Ok, I like where you're blogs going!Its the first Doctor blog I've seen....but you gotta make the abbreviations understandable to the aam junta. i've got a bro studying for medicine, but still i can't call him up every time i need to know what OPD means! :D

Bullshee said...

i always mix up between "you're" and "your"....ignore it as you would a microbe... :)

Adorable Pancreas said...

bullshee:
a)Microbe blasted with antibiotics. :P
b)People actually read my blog! Thanks. A million dollar cash cheque coming your way.
c)Abbreviations. here goes:
OPD: Out Patient Department
OP: What we call the OPD here. eg: We have OP posting today. Well, everyday, sadly.
Ob-G: Obstetrics & Gynaecology (Hate the subject. Hate it. Hate it. Hate it. Ah, shoot me now.)
d)Thanks for visiting. Do come back. The cheques is in the mail.
e)Do I sound desperate? Because I'm not. Really.

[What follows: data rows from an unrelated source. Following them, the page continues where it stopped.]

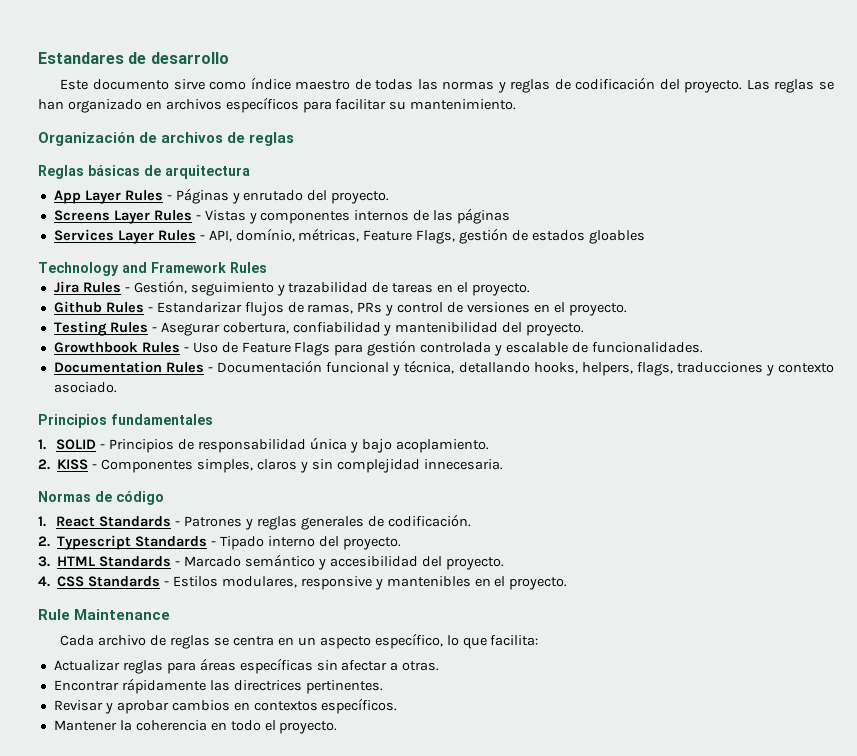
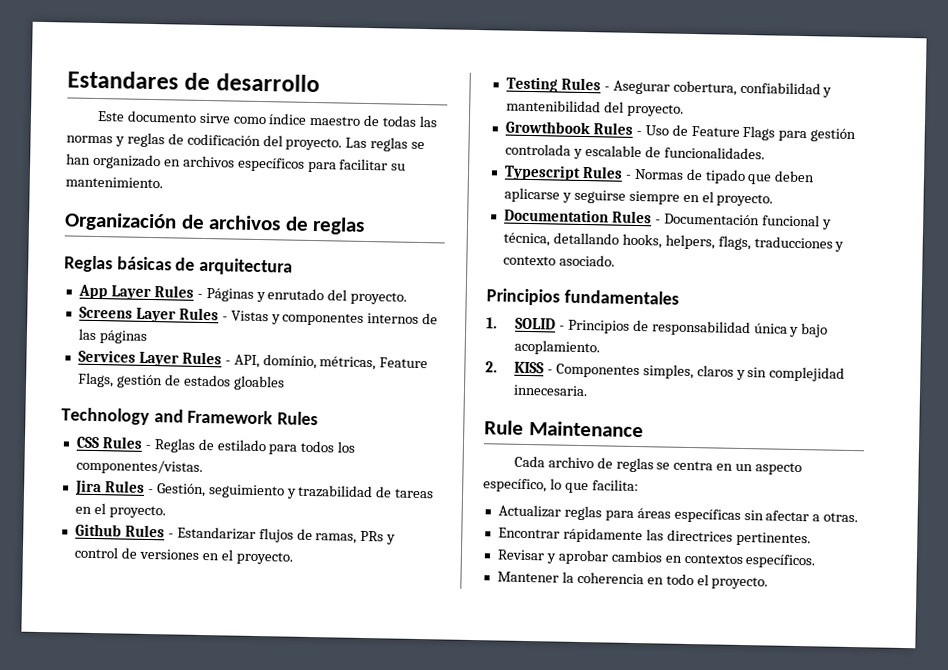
+ CSS Rules - Reglas de estilado para todos los componentes/vistas.
+ Typescript Rules - Normas de tipado que deben aplicarse y seguirse siempre en el proyecto.
- Normas de código
- 1. React Standards - Patrones y reglas generales de codificación.
- 2. Typescript Standards - Tipado interno del proyecto.
- 3. HTML Standards - Marcado semántico y accesibilidad del proyecto.
- 4. CSS Standards - Estilos modulares, responsive y mantenibles en el proyecto.

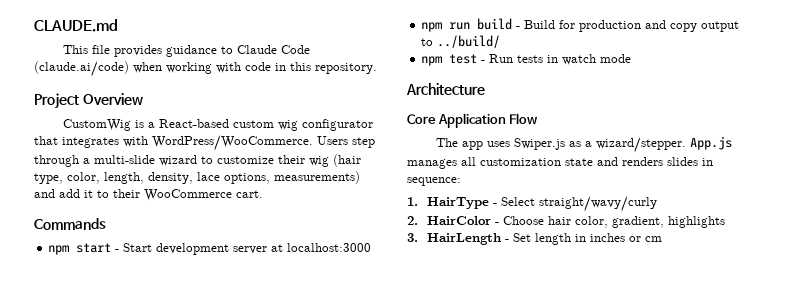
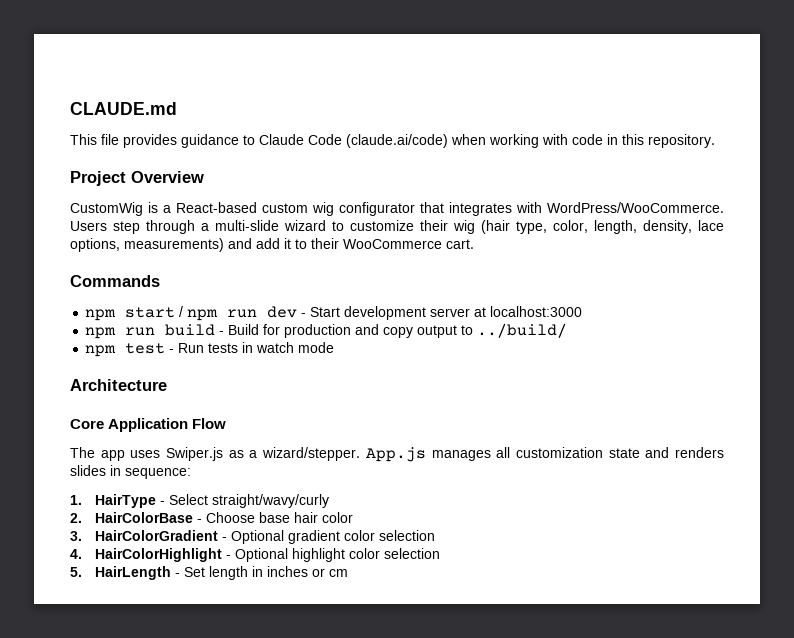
- npm start - Start development server at localhost:3000
+ npm start / npm run dev - Start development server at localhost:3000
- 2. HairColor - Choose hair color, gradient, highlights
- 3. HairLength - Set length in inches or cm
+ 2. HairColorBase - Choose base hair color
+ 3. HairColorGradient - Optional gradient color selection
+ 4. HairColorHighlight - Optional highlight color selection
+ 5. HairLength - Set length in inches or cm

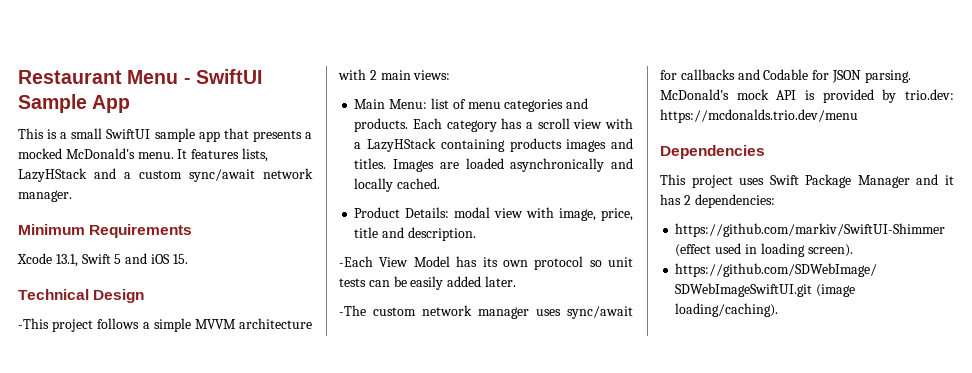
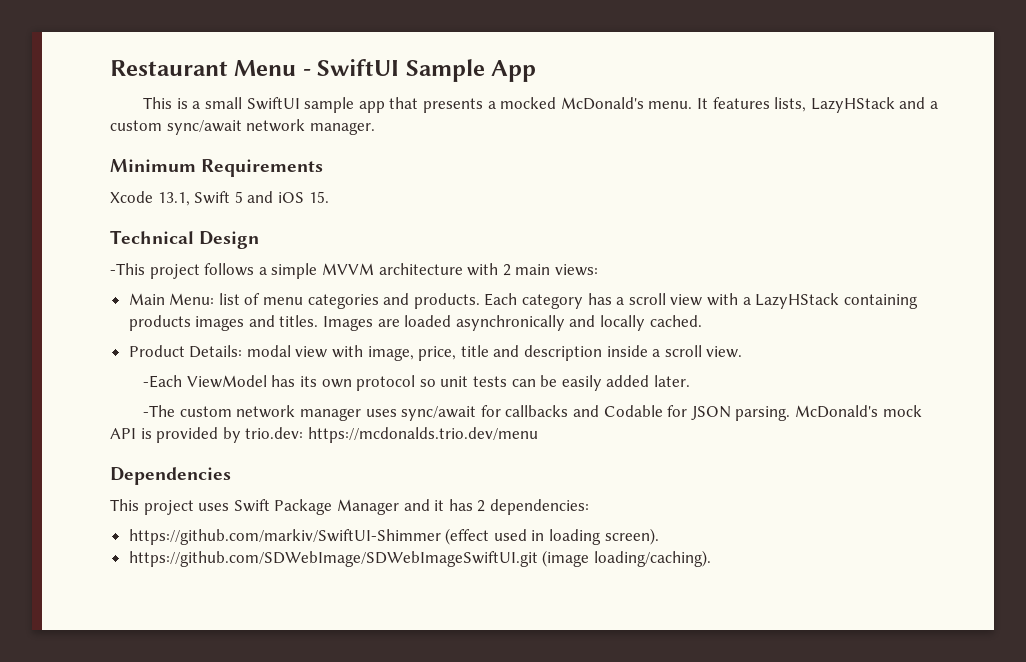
- Product Details: modal view with image, price, title and description.
+ Product Details: modal view with image, price, title and description inside a scroll view.
- -Each View Model has its own protocol so unit tests can be easily added later.
+ -Each ViewModel has its own protocol so unit tests can be easily added later.

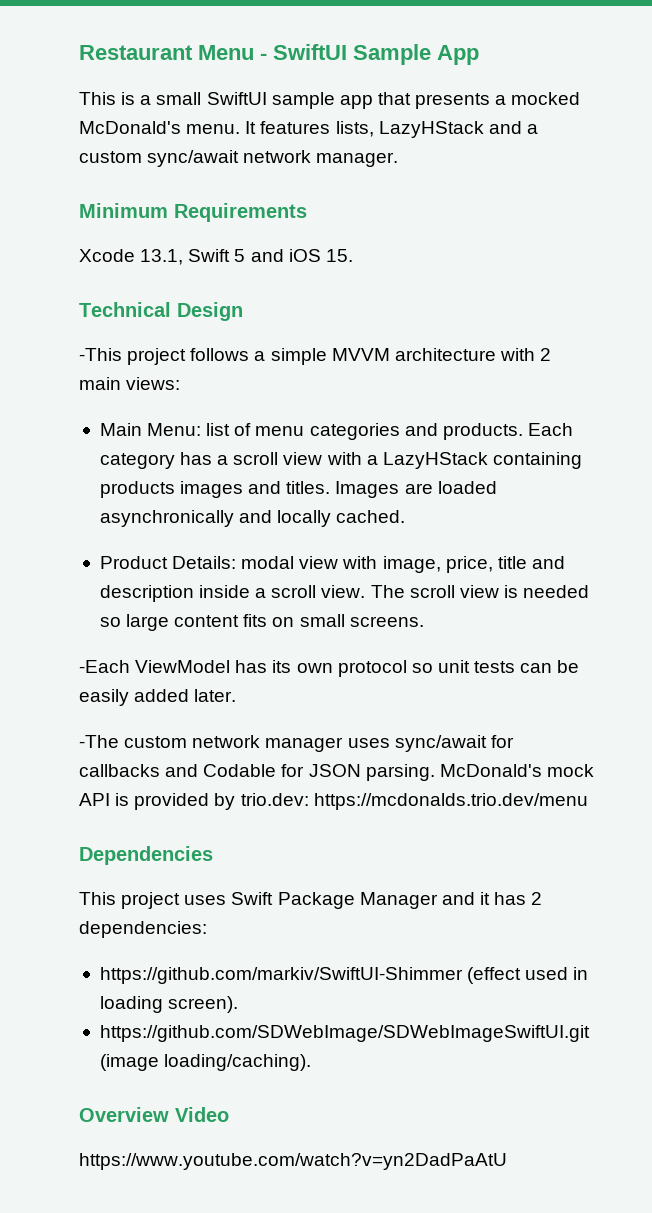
+ The scroll view is needed so large content fits on small screens.
+ Overview Video
+ https://www.youtube.com/watch?v=yn2DadPaAtU

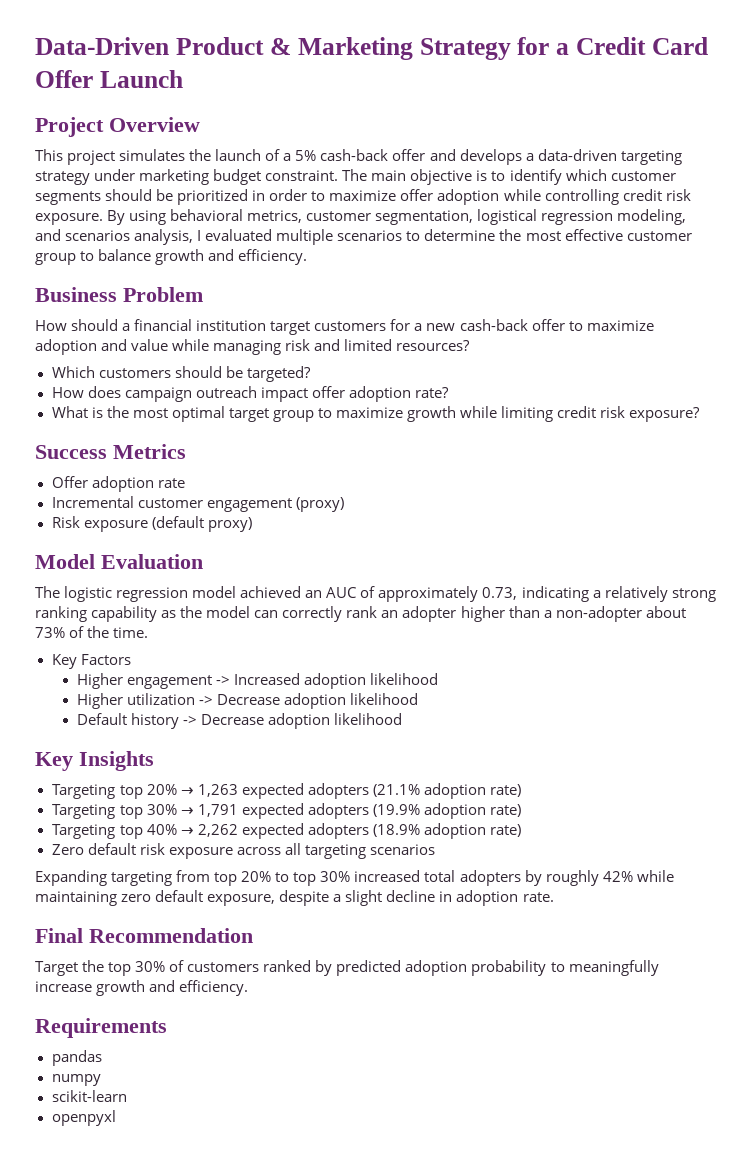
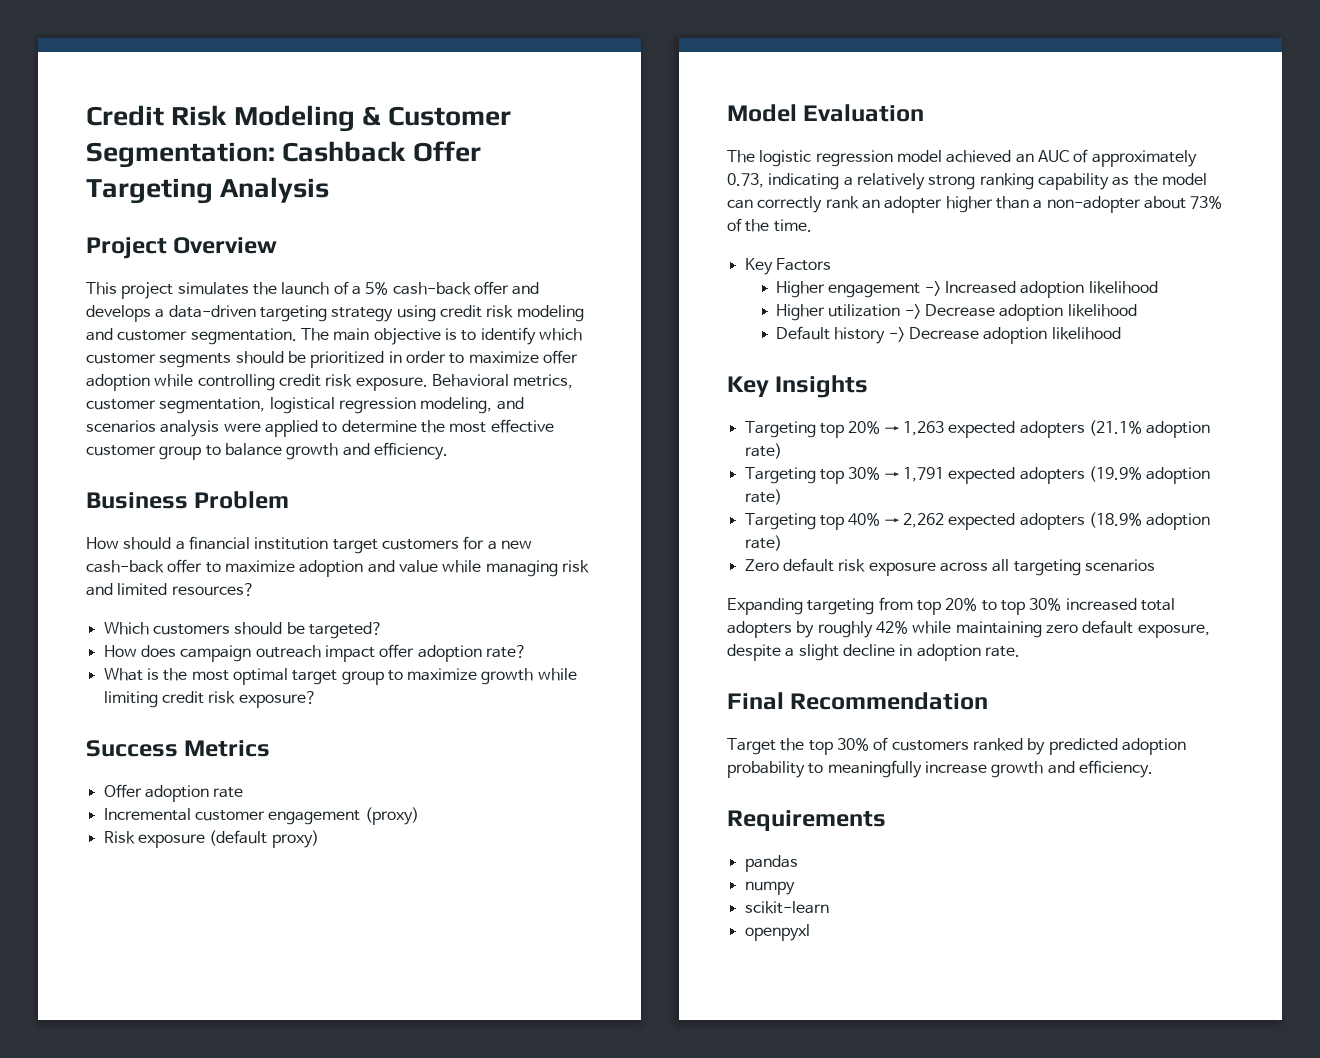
- Data-Driven Product & Marketing Strategy for a Credit Card Offer Launch
+ Credit Risk Modeling & Customer Segmentation: Cashback Offer Targeting Analysis
- This project simulates the launch of a 5% cash-back offer and develops a data-driven targeting strategy under marketing budget constraint.
+ This project simulates the launch of a 5% cash-back offer and develops a data-driven targeting strategy using credit risk modeling and customer segmentation.
- By using behavioral metrics, customer segmentation, logistical regression modeling, and scenarios analysis, I evaluated multiple scenarios to determine the most effective customer group to balance growth and efficiency.
+ Behavioral metrics, customer segmentation, logistical regression modeling, and scenarios analysis were applied to determine the most effective customer group to balance growth and efficiency.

ToOothlEss WOndeR! said...

there are quite a few doctors around this block, but they all talk about cases, and people.. not diagnosis.. i've always wonderde what goes on inside a medical college.
i've had a sister who'd bring bones home, so i guess you guys do something with them bones, but that's where my understanding of it ends.

on a slightly different note, dont you guys get sick of the smell of the antiseptic lotion? and alcohol?

i think it's time they made better smelling hospitals! :)

Adorable Pancreas said...

My mom refused to enter my room for the whole year when I lived with the bones.
And the antiseptics mask more gruesome smells, so I learned to love it. :P

S said...

Commplements again on your good post. OPD posting are the place you dread when you are a student and regret not using it to the maximum after you start practicing on your own. You dread it because of the number of patients you have to see in not very comfortable consulting rooms, with only a dozen (Whatever is there in the GH formulary) medications you can prescribe to. But look at it from another angle. For the patient you are their only savior. If they could have afforded private set-up, they will not be coming to GH. Once you start practicing, you realize that you are on your own. You are responsible for what you prescribe and what happens to the patient. It is not like in college; the patient comes and sees someone else in the OP at another time. It is one to one. He/she holds you responsible. And I know in Kerala, the patients can turn violent, if they think something went wrong. So it gives you the courage to practice alone and gives the wisdom to reach correct / near-correct diagnosis fast. What we regret is, to have spent more time listening to all those murmurs and crepitations. These you cannot learn from a book. The more you hear the better / more confident you are at future diagnosis. And the difference between hearing properly with your stethoscope and just hearing for namesake is just probably an extra-few seconds. Alas many of us realize it only when we are out into practice. In tamil there is a saying ‘Saivana thirundha chai'. (Whatever you do, do it properly). All these i can say, because i am out of the college and can look at it from different perspective.